Suicide ideation - experiences of adversely racialised people: research
Research commissioned by the National Suicide Prevention Leadership Group (NSPLG) into the experiences of suicide ideation of racialised people in Scotland.
2 Context
The initial phase of activities to support Action 7 was completed between December 2019 – October 2020. However, analysis of the engagement identified a number of gaps which found little involvement of people from minority ethnic communities, including migrant and refugee communities. Therefore, this second phase of activities has been developed to ensure the perspectives of ethnic minority communities are included in the analysis of suicide risk groups.
Scottish Association of Mental Health (SAMH) is responsible for the delivery of Action 7.

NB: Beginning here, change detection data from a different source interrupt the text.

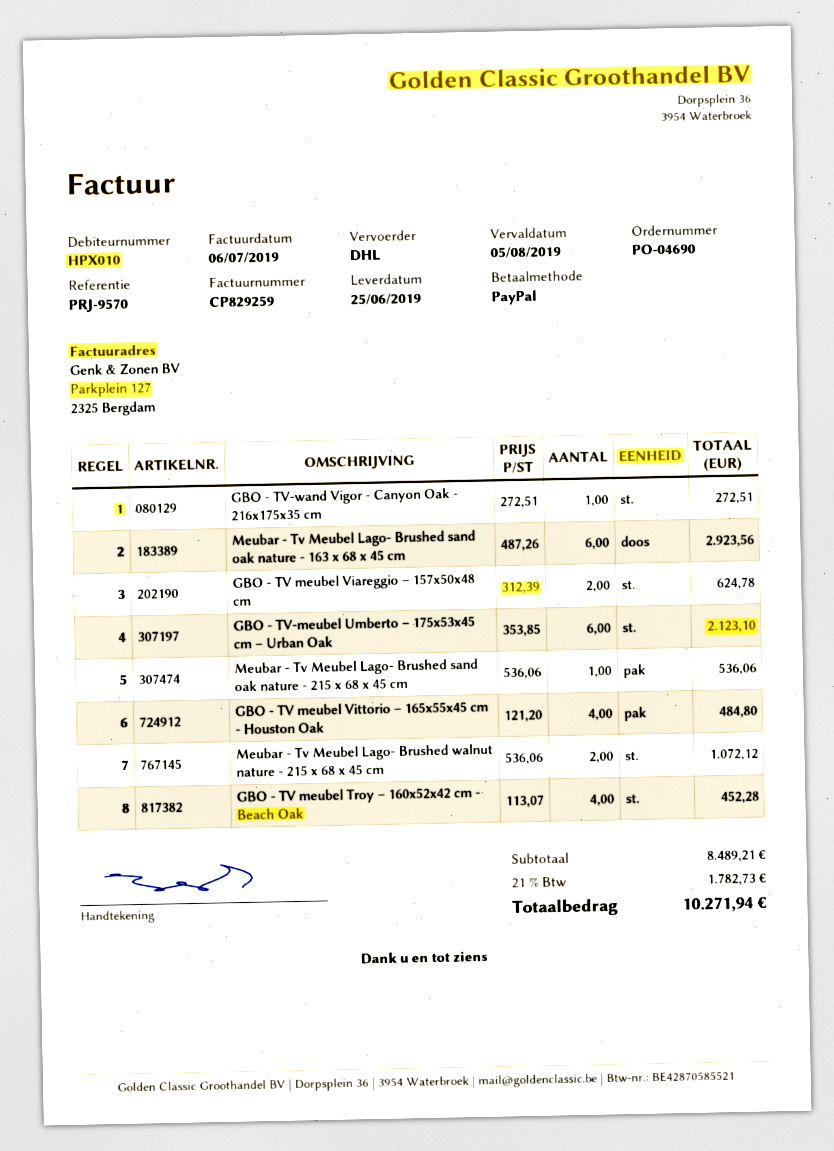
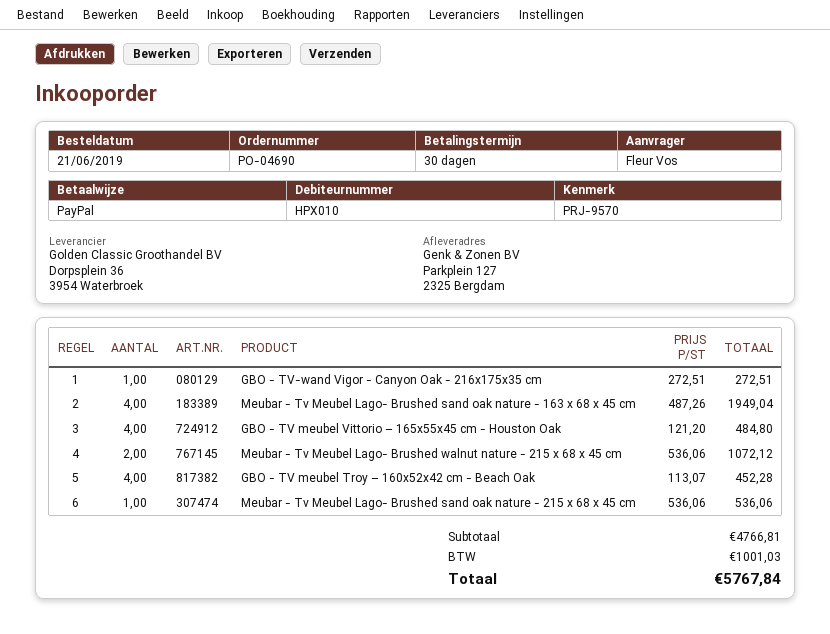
Meubar - Tv Meubel Lago- Brushed sand oak nature - 163 x 68 x 45 cm: 6 x 487.26 = 2923.56 -> 4 x 487.26 = 1949.04
GBO - TV meubel Viareggio – 157x50x48 cm: 2 x 312.39 = 624.78 -> none
GBO - TV-meubel Umberto – 175x53x45 cm – Urban Oak: 6 x 353.85 = 2123.10 -> none
subtotal: 8489.21 -> 4766.81
tax: 1782.73 -> 1001.03
total: 10271.94 -> 5767.84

The Training Research Education and Engagement Management (TREEM) Consultancy was commissioned by SAMH to carry out the second phase of the research with ethnic minority communities.
TREEM are not experts in mental health. We are a collective of community engaged scholars and activists with a combined more than 30 years' experience of working with communities and individual people racialised in our policy and service provisions processes. Our main objective is to support racialised communities' perspective to become evidenced and incorporated into research and policy decision making.
Our wide experience of community engaged research and activism has built trust and extensive networks in diverse racialised groups in Scotland. Our research approach involves academics working with racialised communities and policy decision makers to explore a collaborative understanding of the challenges experienced by racialised groups, and to translate the findings into policy relevant solutions. This approach has been recognised and applied in key strategic organisations across sectors in Scotland to support the need for systems change.
TREEM recognises that the labels used by researchers and policy-makers often shape racialised groups' experiences in the community and in the work place (Bunglawala, 2019; Black British Academics, 2020; Aspinall, 2020; Aspinall, 2021) (Black British Academics, 2020). People are racialised differently at different times. However, irrespective of their experiences of racialisations, the experiences and outcomes of racialisation are largely similar.
We do not use the terms BAME or BME unless it has already been used in the reports and documents we cite from. Minority Ethnic people, people from minority ethnic backgrounds and people racialised has been used in this report. The ethics and politics within shifting terminology to categorise those racialised by society is complex. There is not capacity in this report to explore this issue, however we strongly suggest it should be formally engaged with for any future research and policy developing national strategies.